# How to complete this task:
Every entry below is to be copied word for word, with its pictures removed.

**** Data for processing ****

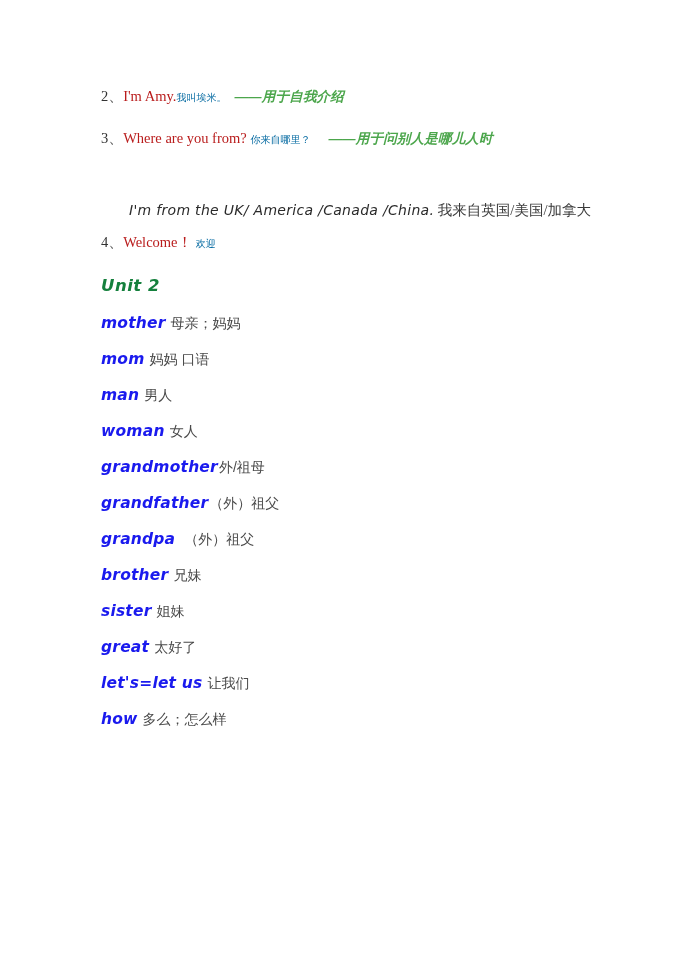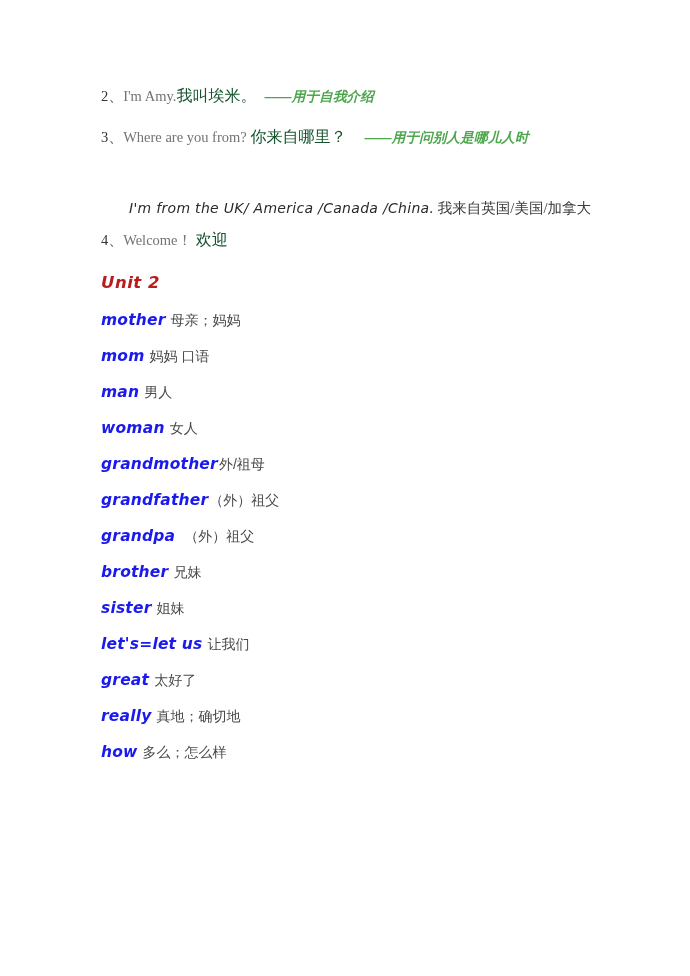--- a/index.html
+++ b/index.html
@@ -45,7 +45,7 @@
   }
   .phrase-line .en {
     font-family: "Liberation Serif", "DejaVu Serif", serif;
-    color: #737373;
+    color: #b91c1c;
   }
   .phrase-line .cn {
     font-family: Liberation Mono, monospace;

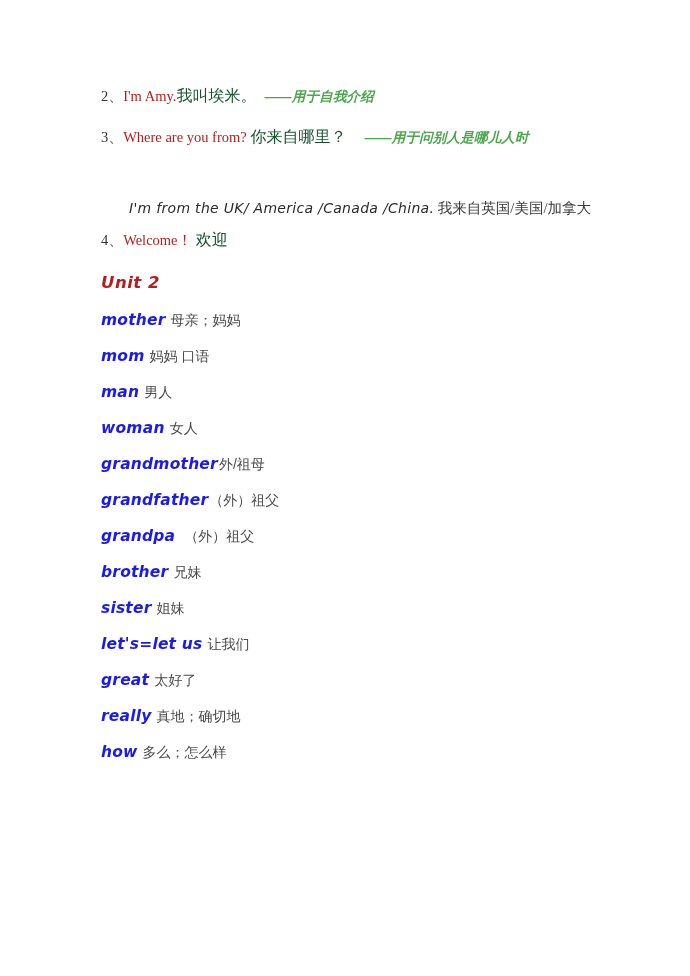--- a/index.html
+++ b/index.html
@@ -48,9 +48,9 @@
     color: #b91c1c;
   }
   .phrase-line .cn {
-    font-family: Liberation Mono, monospace;
-    color: #14532d;
-    font-size: 16px;
+    font-family: Liberation Sans, sans-serif;
+    color: #0369a1;
+    font-size: 10px;
   }
   .note {
     color: #4ca64c;

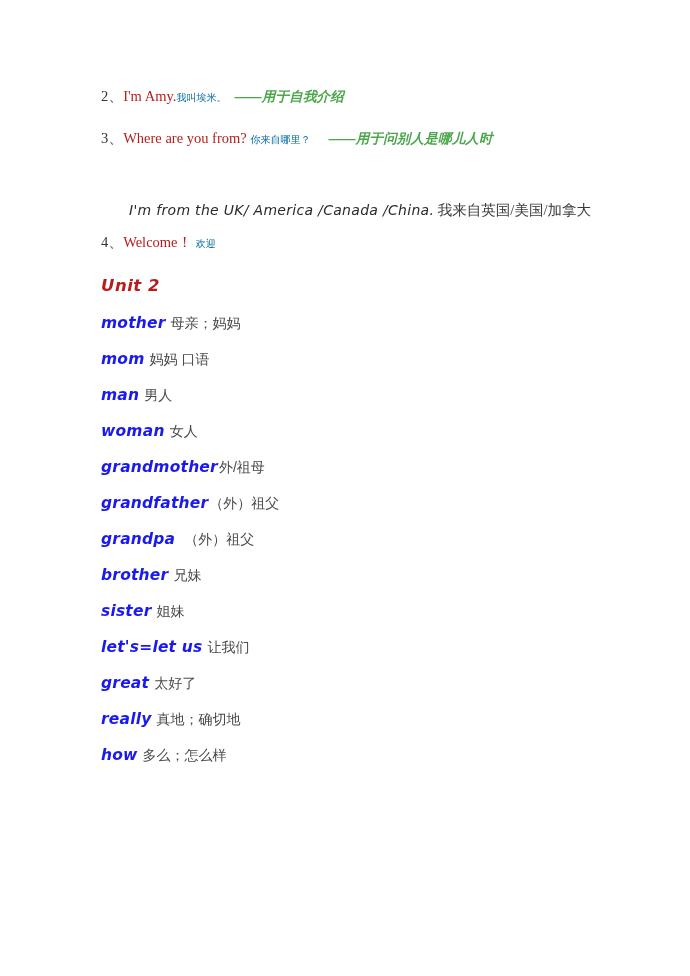--- a/index.html
+++ b/index.html
@@ -88,7 +88,7 @@
 
   
   .unit-heading {
-    color: #b91c1c;
+    color: #15803d;
     font-family: "DejaVu Sans", "Liberation Sans", sans-serif;
     font-weight: bold;
     font-style: italic;

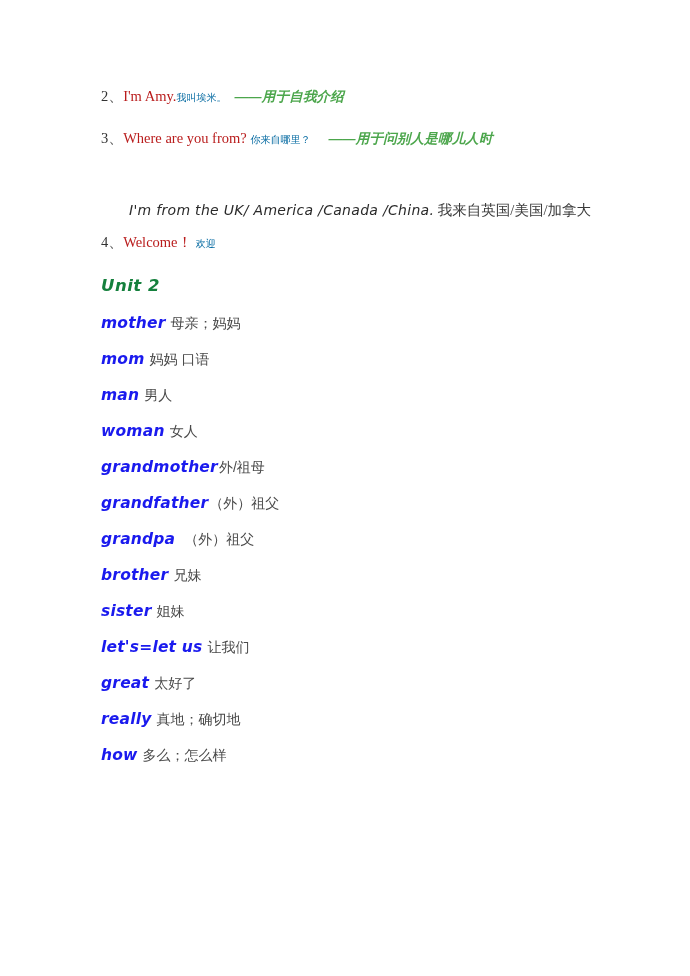--- a/index.html
+++ b/index.html
@@ -200,14 +200,14 @@
     </li>
 
     <li class="vocab-item">
+      <span class="word">great</span><span class="meaning">太好了</span>
+    </li>
+
+    <li class="vocab-item">
       <span class="word">let's=let us</span><span class="meaning">让我们</span>
     </li>
 
     <li class="vocab-item">
-      <span class="word">great</span><span class="meaning">太好了</span>
-    </li>
-
-    <li class="vocab-item">
       <span class="word">really</span><span class="meaning">真地；确切地</span>
     </li>
 

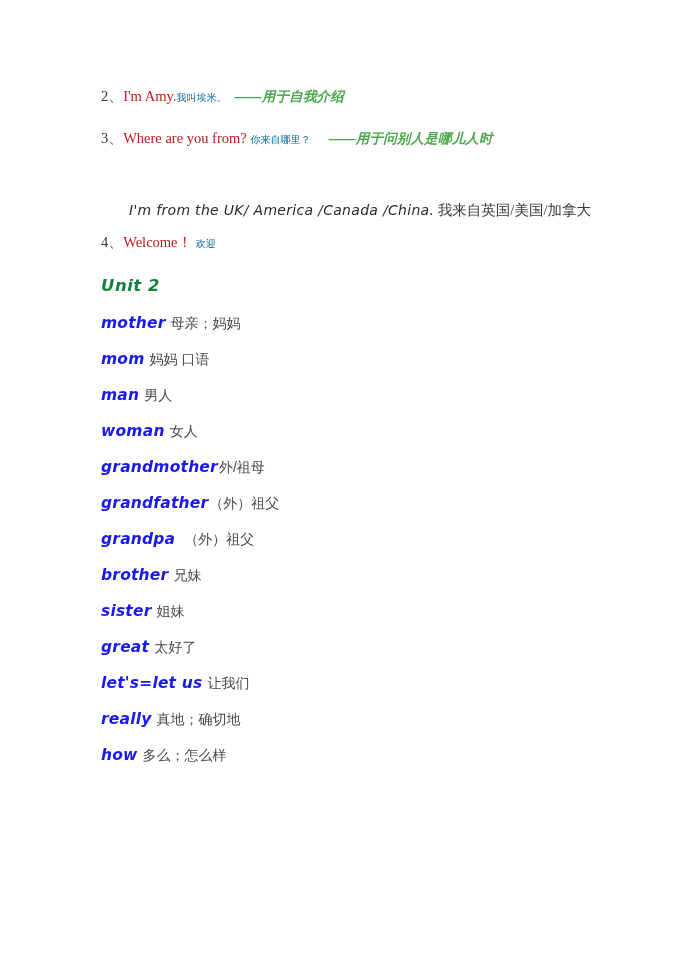--- a/index.html
+++ b/index.html
@@ -207,9 +207,6 @@
       <span class="word">let's=let us</span><span class="meaning">让我们</span>
     </li>
 
-    <li class="vocab-item">
-      <span class="word">really</span><span class="meaning">真地；确切地</span>
-    </li>
 
     <li class="vocab-item">
       <span class="word">how</span><span class="meaning">多么；怎么样</span>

****

# Result for this exercise:
--- a/index.html
+++ b/index.html
@@ -45,7 +45,7 @@
   }
   .phrase-line .en {
     font-family: "Liberation Serif", "DejaVu Serif", serif;
-    color: #737373;
+    color: #b91c1c;
   }
   .phrase-line .cn {
     font-family: Liberation Mono, monospace;

--- a/index.html
+++ b/index.html
@@ -48,9 +48,9 @@
     color: #b91c1c;
   }
   .phrase-line .cn {
-    font-family: Liberation Mono, monospace;
-    color: #14532d;
-    font-size: 16px;
+    font-family: Liberation Sans, sans-serif;
+    color: #0369a1;
+    font-size: 10px;
   }
   .note {
     color: #4ca64c;

--- a/index.html
+++ b/index.html
@@ -88,7 +88,7 @@
 
   
   .unit-heading {
-    color: #b91c1c;
+    color: #15803d;
     font-family: "DejaVu Sans", "Liberation Sans", sans-serif;
     font-weight: bold;
     font-style: italic;

--- a/index.html
+++ b/index.html
@@ -200,14 +200,14 @@
     </li>
 
     <li class="vocab-item">
+      <span class="word">great</span><span class="meaning">太好了</span>
+    </li>
+
+    <li class="vocab-item">
       <span class="word">let's=let us</span><span class="meaning">让我们</span>
     </li>
 
     <li class="vocab-item">
-      <span class="word">great</span><span class="meaning">太好了</span>
-    </li>
-
-    <li class="vocab-item">
       <span class="word">really</span><span class="meaning">真地；确切地</span>
     </li>
 

--- a/index.html
+++ b/index.html
@@ -207,9 +207,6 @@
       <span class="word">let's=let us</span><span class="meaning">让我们</span>
     </li>
 
-    <li class="vocab-item">
-      <span class="word">really</span><span class="meaning">真地；确切地</span>
-    </li>
 
     <li class="vocab-item">
       <span class="word">how</span><span class="meaning">多么；怎么样</span>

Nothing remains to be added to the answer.